First of all, here are a few blurbs:

"Vacation by Jeremy C. Shipp is an intriguing, challenging, literate, provocative novel&#8230;. I recommend it to those who find reality boring; it may make them see it in new ways."
-Piers Anthony

"Shipp's clear, insistent voice pulls you down into the rabbit hole and doesn't let go."
-Jack Ketchum

"Shipp offers readers a tightly written story of suspense...Using Nicholas's idiosyncratic voice and fondness for lists, Shipp effectively conveys the claustrophobic world of people caught up in events beyond their control." 
-Publishers Weekly

"If Franz Kafka and Donald Barthelme teamed up to write Cursed they might come close to the literary genius Jeremy C. Shipp has achieved. By turns, this witty, horrific and poignant book dazzles and astounds the reader. This is an unforgettable work-a must read you'll savor long after the final page."
-Lisa Mannetti, Bram Stoker Award winner

"Cursed is like an episode of Seinfeld as written by Chuck Palahniuk: a clever, funny, meaningful and dark comedy that will take you by surprise. If I was an editor looking for the first break-out hit from the Bizarro genre, Jeremy C Shipp is where I would stake my six-figure advance." 
-The Guardian



​_*SHEEP AND WOLVES (For today and tomorrow, this book will be on sale for 99 cents)

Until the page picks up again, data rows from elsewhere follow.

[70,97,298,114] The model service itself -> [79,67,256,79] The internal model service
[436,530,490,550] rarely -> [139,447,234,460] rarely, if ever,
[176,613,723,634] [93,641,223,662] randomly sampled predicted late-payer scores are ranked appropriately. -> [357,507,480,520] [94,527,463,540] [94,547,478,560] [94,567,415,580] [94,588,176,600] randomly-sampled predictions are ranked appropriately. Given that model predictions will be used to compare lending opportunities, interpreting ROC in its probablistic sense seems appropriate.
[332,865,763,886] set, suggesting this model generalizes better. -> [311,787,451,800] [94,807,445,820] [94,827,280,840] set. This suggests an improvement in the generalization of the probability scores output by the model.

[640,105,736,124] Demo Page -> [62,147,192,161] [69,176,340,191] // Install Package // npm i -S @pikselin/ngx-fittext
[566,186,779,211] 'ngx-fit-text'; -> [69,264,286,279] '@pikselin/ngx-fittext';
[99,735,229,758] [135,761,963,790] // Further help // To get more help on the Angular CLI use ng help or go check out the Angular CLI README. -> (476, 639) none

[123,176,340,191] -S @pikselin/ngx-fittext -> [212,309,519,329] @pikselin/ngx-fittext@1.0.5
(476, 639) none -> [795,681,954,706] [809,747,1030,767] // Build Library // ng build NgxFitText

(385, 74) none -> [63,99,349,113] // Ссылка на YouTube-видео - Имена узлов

Jeremy Shipp is the master of the mind-bending tale. These stories bewitch and transport the reader. Though you may not know where Shipp will travel next, each story is an unforgettable thrill-ride and you'll be glad you took the trip. Shipp's novel Vacation established him as one of the foremost authors in the "bizarro fiction" movement. Now he turns his attention to short fiction and literary horror. The themes of alienation and cultural homogenization on a global scale are explored in closer detail. Shipp notes, "This intimacy makes Sheep and Wolves much darker than its predecessor. Because now, the darkness is invading your homes, your dreams, your lives." The author's trademark quirky characters populate an otherwise bleak landscape, this time around facing horrors at home rather than evils abroad. *_

-----​

*CURSED

Your life is no longer recognizable, every detail corrupted by unknown forces. The harder you struggle, the more you suffer. Your words mean nothing, your actions backfire, and one by one everybody you know is sucked down with you.

You are:
1) Nick
2) cursed
3) afraid all the time

That's because: a) someone or b) something is after you with a vengeance. Even with the help of other cursed people, you don't stand a chance because you're all, you know, cursed. That means you and everyone you know will:
1) suffer
2) die
3) amuse your tormentor

That is, unless you figure out how to manipulate the person behind this and turn their power against them. Check your list a second time because they're probably on it. The only thing left to do is scratch them off.
*
*

-----*​*


​VACATION (Now only $2.99)

It's time for blueblood Bernard Johnson to leave his boring life behind and go on The Vacation, a yearlong corporate-sponsored odyssey. But instead of seeing the world Bernard is captured by terrorists, becomes a key figure in secret drug wars, and, worse, doesn't once miss his secure American Dream. 

-----​

​FUNGUS OF THE HEART

Readers of Jeremy C. Shipp's fiction will be familiar with his minimalist, breakneck pacing, his surreal forays into political satire, and his seamless blending of science fiction, fantasy, and horror. Now, in his fourth book, the Bram Stoker Award finalist expands on what many critics and fans alike have long considered the most compelling aspect of his work-relationships. This story collection explores how a person's desire can infect their every action and interaction with others. The desire to protect. The desire to hurt. The desire to be desired. Fungus of the Heart explores what happens between people when society breaks down and the rules go out the window. Haunting and heartbreaking, pithy and potent, the quirky inhabitants of Shipp's bizarro world will carve an indelible line from your funnybone to your spleen to your emotional core.

-----​
Thanks for reading. If you end up checking out any of my books, I'd love to hear what you think.

-Jeremy *


----------



## Ann in Arlington (Oct 27, 2008)

Welcome to KindleBoards, Jeremy, and congratulations on your books!

(If you've gotten this welcome before, it's just as a matter of housekeeping. We like to put a copy of the "welcome letter" in each book thread. It doesn't mean you've done anything wrong, it just helps us know that you know the rules.)

A brief recap of our rules follows:

--We invite you to use your book cover as your avatar and have links to your book and website in your signature. Instructions are posted here

--Please bookmark this thread (using your browser's bookmark/favorite function) so you can update it as we ask that authors have only one thread per book and add to it when there is more information. You may start a separate thread for each book (or you may have one thread per series of books, or one thread for all of your books, it's your choice).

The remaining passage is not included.